Groundhog Day 2023: What is it, when is it - meaning behind American tradition explained
Groundhog Day isn’t just a popular film starring Bill Murray - here’s the real tradition explained.
Groundhog Day is here, and many people will be familiar with the day due to the Bill Murray 1993 comedy but some may not know what the real life celebration is about.

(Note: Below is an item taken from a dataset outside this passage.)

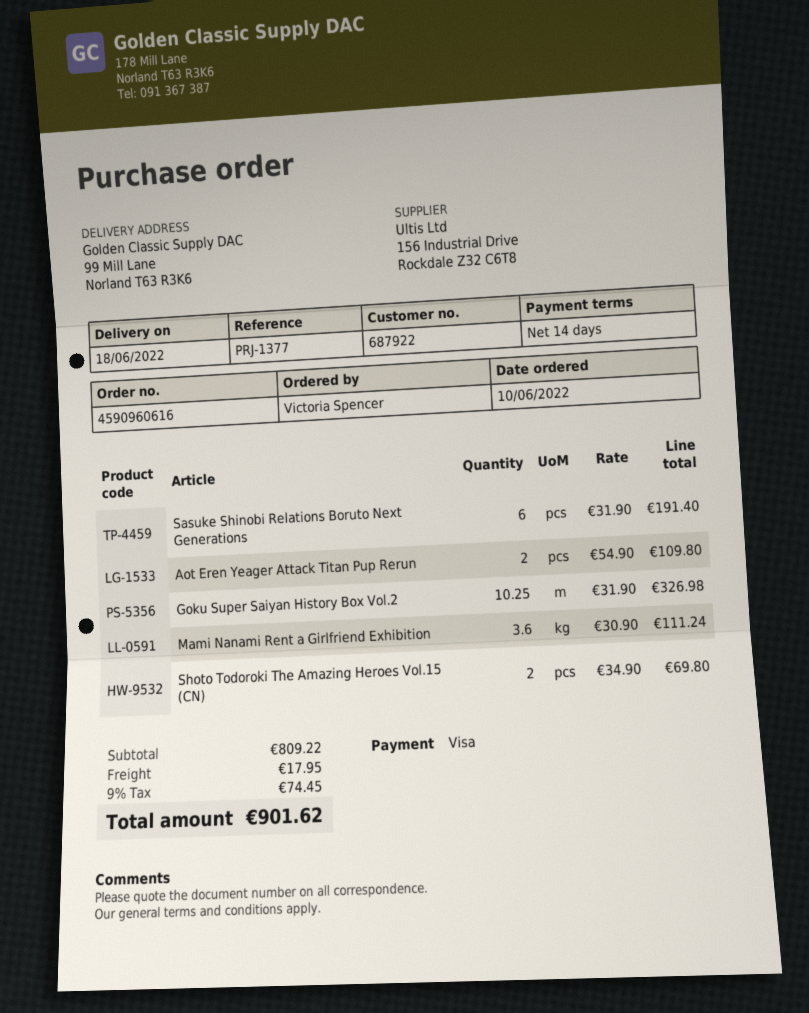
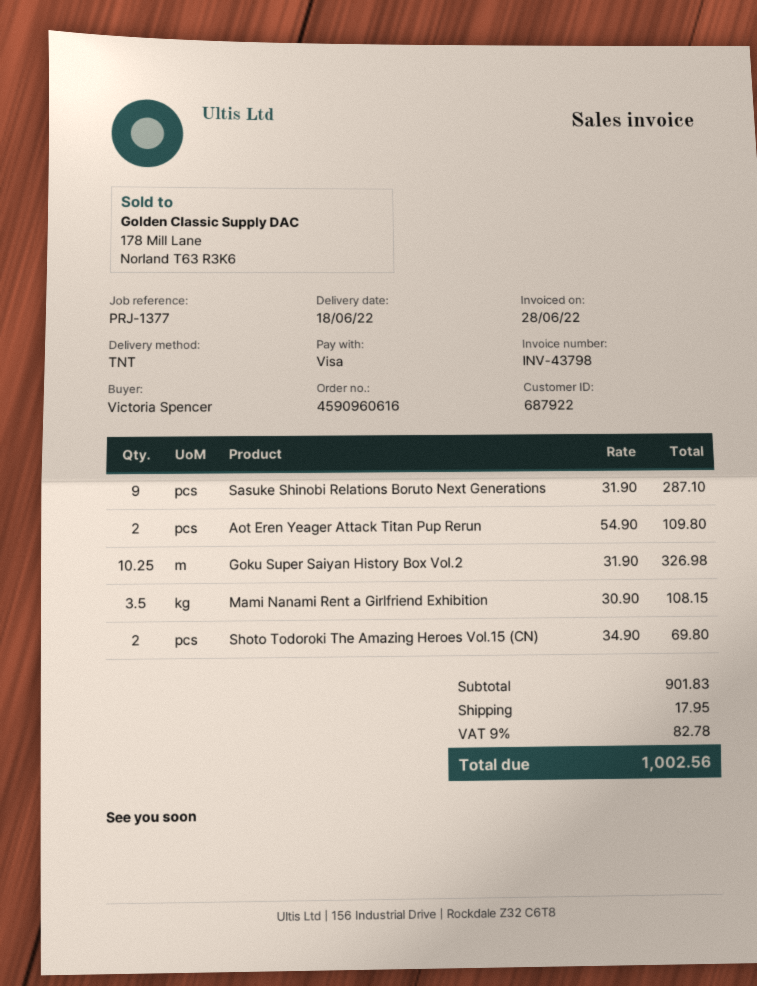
Sasuke Shinobi Relations Boruto Next Generations: 6 x 31.90 = 191.40 -> 9 x 31.90 = 287.10
Mami Nanami Rent a Girlfriend Exhibition: 3.6 x 30.90 = 111.24 -> 3.5 x 30.90 = 108.15
subtotal: 809.22 -> 901.83
tax: 9% = 74.45 -> 9% = 82.78
total: 901.62 -> 1002.56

The day doesn’t hold too much importance in the UK but in the United States it’s highly anticipated.
Many people in America will desperately await the exciting event which sees Punxsutawney Phil, the ‘Groundhog’ (a North American rodent) based in Pennsylvania, cast his prophecy on the weather we can expect in 2023.
The cult classic film follows the lore of the day through the perspective of Bill Murray’s character Phil, a TV weatherman who is sent to cover the tradition in Punxsutawney. During his stay things go awry and he begins waking up experiencing the same day over and over again with no explanation.
The popular event has been held every year since 1886, however, the event organisers were forced to cancel in 2021 due to Covid. So, what is Groundhog Day? Here’s everything you need to know about the famous American tradition.
What is Groundhog Day?
Traditionally, Groundhog Day in the town sees resident rodent Punxsutawney Phil emerge from Gobbler’s Knob to indicate whether winter will last six more weeks or whether spring will arrive early.
The rules state that If Punxsutawney Phil emerges on a fair and clear day, then winter will continue for another six weeks. If he emerges to cloudy conditions, however, spring will dawn early that year.
The tradition comes from an old English saying which goes:
If Candlemas be fair and bright,
Winter has another flight.
If Candlemas brings cloud and rain,
Winter will not come again.
When is Groundhog Day?
Groundhog Day is held on February 2 every year. It is the same day as the Christian festival of Candlemas.